Beyond human capital, there’s all the technology you need. There is a wide selection of marketing technology platforms from which to choose. You might not need all the bells and whistles, but you will require some level of technology to eliminate inefficiencies and enable you to automate certain functions as well as track and measure your content’s performance.
Even if you don’t foresee any changes to your current tech setup, that doesn’t mean the price will stay the same. In addition to the base price increase, you may need to add more users if your team is expanding. Be sure to include this in your 2024 budget.
If you are looking to switch platforms or add new ones, then you’ll need to do the research to see what best fits your needs and meets your fiscal limitations. For example, content personalization is a huge trend in content marketing. It requires robust technology like a CRM platform to pull it off, so if you have a goal of delivering more hyper-personalized content to buyers, figure in this new cost to your budget.

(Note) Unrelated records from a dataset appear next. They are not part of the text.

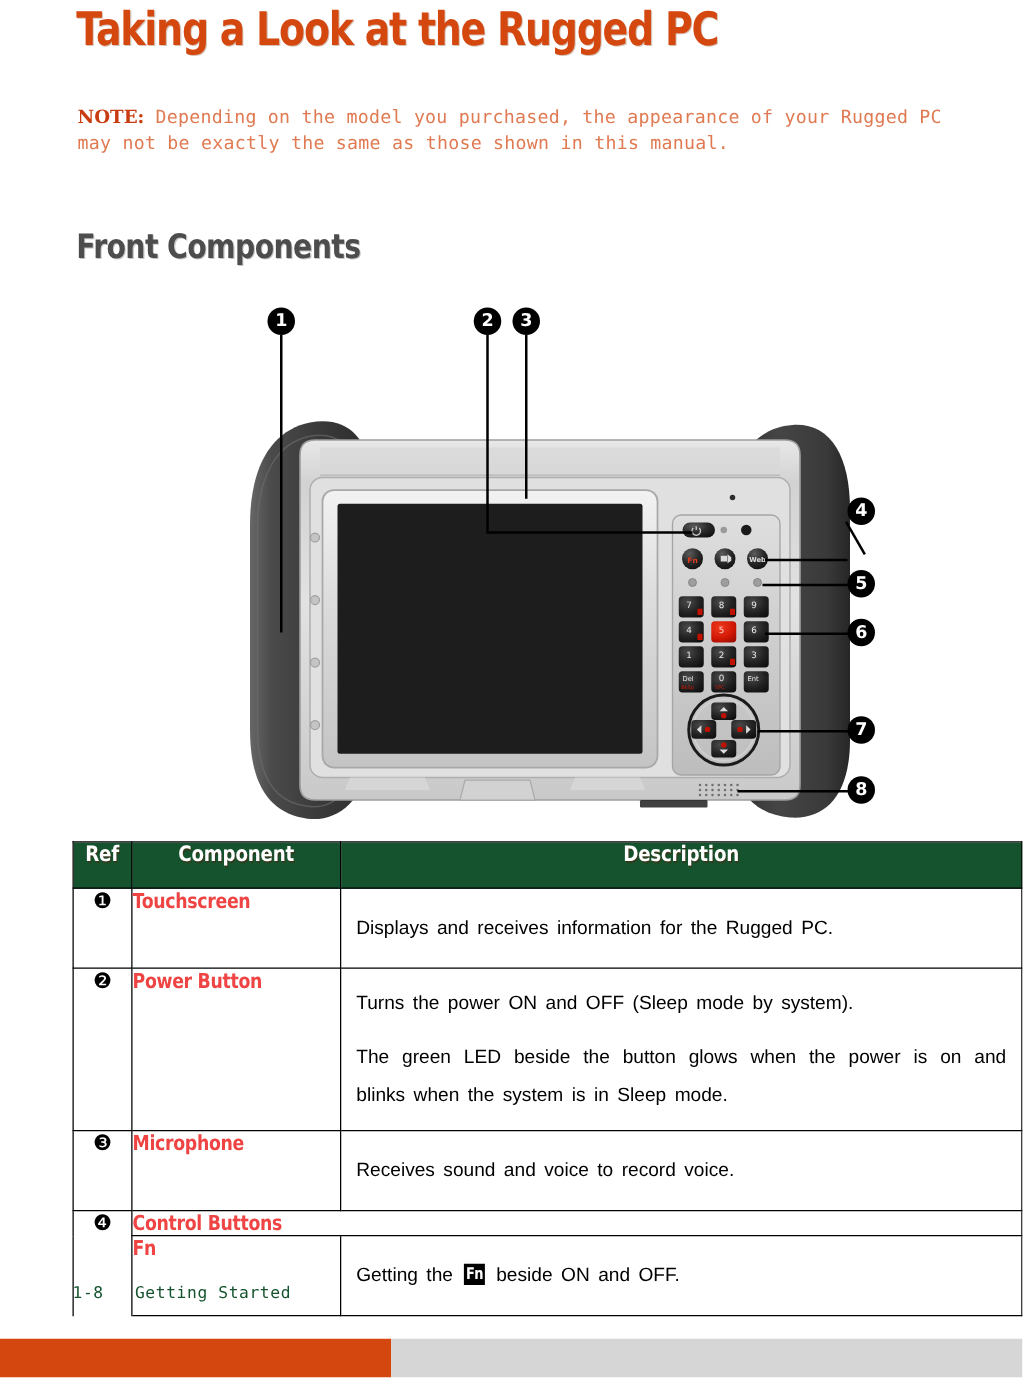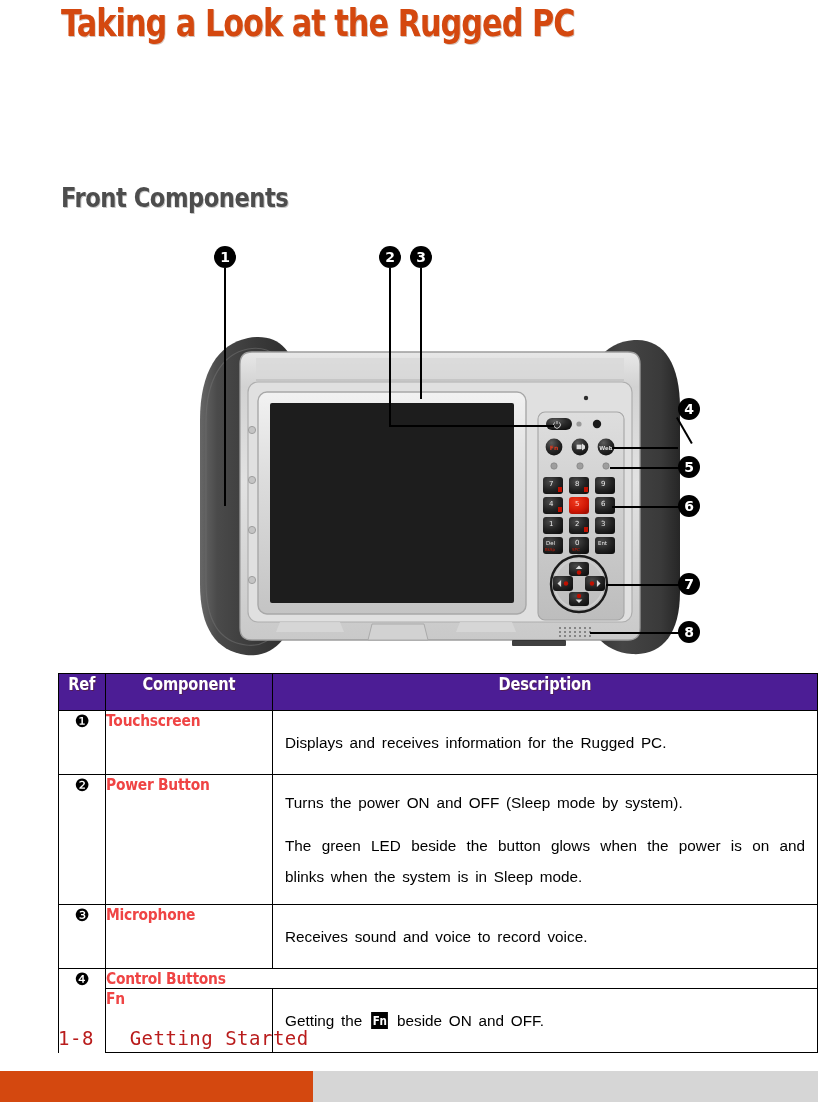--- a/index.html
+++ b/index.html
@@ -111,21 +111,21 @@
     width: 760px;
     border-collapse: collapse;
     table-layout: fixed;
   }
   .comp-table td, .comp-table th {
     border: 1.6px solid #000000;
     padding: 0;
     vertical-align: top;
   }
   .comp-table thead th {
-    background: #4c1d95;
+    background: #14532d;
     color: #ffffff;
     font-family: "DejaVu Sans", sans-serif;
     font-weight: bold;
     font-size: 17px;
     text-align: center;
     height: 36px;
     letter-spacing: -0.2px;
     text-shadow: 1px 1px 0 rgba(90,30,10,0.45);
   }
   .th-inner { transform: scaleX(0.86); display: inline-block; }
@@ -178,36 +178,39 @@
     top: -1px;
   }
   .comp-table .nb-bottom { border-bottom: none; }
 
   
   .footer-text {
     position: absolute;
     left: 58px;
     top: 1027px;
     font-family: "DejaVu Sans Mono", monospace;
-    font-size: 19px;
-    color: #b91c1c;
+    font-size: 13px;
+    color: #14532d;
     letter-spacing: 0.5px;
     white-space: pre;
   }
   .footer-bar { position: absolute; bottom: 0; height: 31px; }
   .footer-bar.orange { left: 0; width: 313px; background: #d4480f; }
   .footer-bar.grey   { left: 313px; right: 0; background: #d6d6d6; }
 </style>
 </head>
 <body>
 
 <div class="page">
 
   <div class="chapter-title">Taking a Look at the Rugged PC</div>
 
+  <div class="note-block">
+    <span class="note-label">NOTE:</span><span> Depending on the model you purchased, the appearance of your Rugged PC may not be exactly the same as those shown in this manual.</span>
+  </div>
 
   <div class="section-title">Front Components</div>
 
   <div class="figure">
 
     <svg class="fig-layer" viewBox="0 0 560 420" width="560" height="420">
       <defs>
         <linearGradient id="bumperG" x1="0" y1="0" x2="1" y2="0">
           <stop offset="0%" stop-color="#676767"></stop>
           <stop offset="18%" stop-color="#4a4a4a"></stop>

Step 3: Determine Channels That Require Spend
Not all content marketing efforts cost money. While it’s free to have a profile on social media, optimizing this channel requires some investment. Another channel where you may choose to allocate dollars is paid search ads. But how do you know which channels deserve a budget? You can figure it out by looking at overall trends.
Then, you’ll want to determine how those channels performed for you last year. If you run paid ads on any social media profile, you should be able to determine the success of those campaigns. If you spent $2,500 on LinkedIn ads which generated a healthy amount of leads and revenue, then consider upping that budget in 2024.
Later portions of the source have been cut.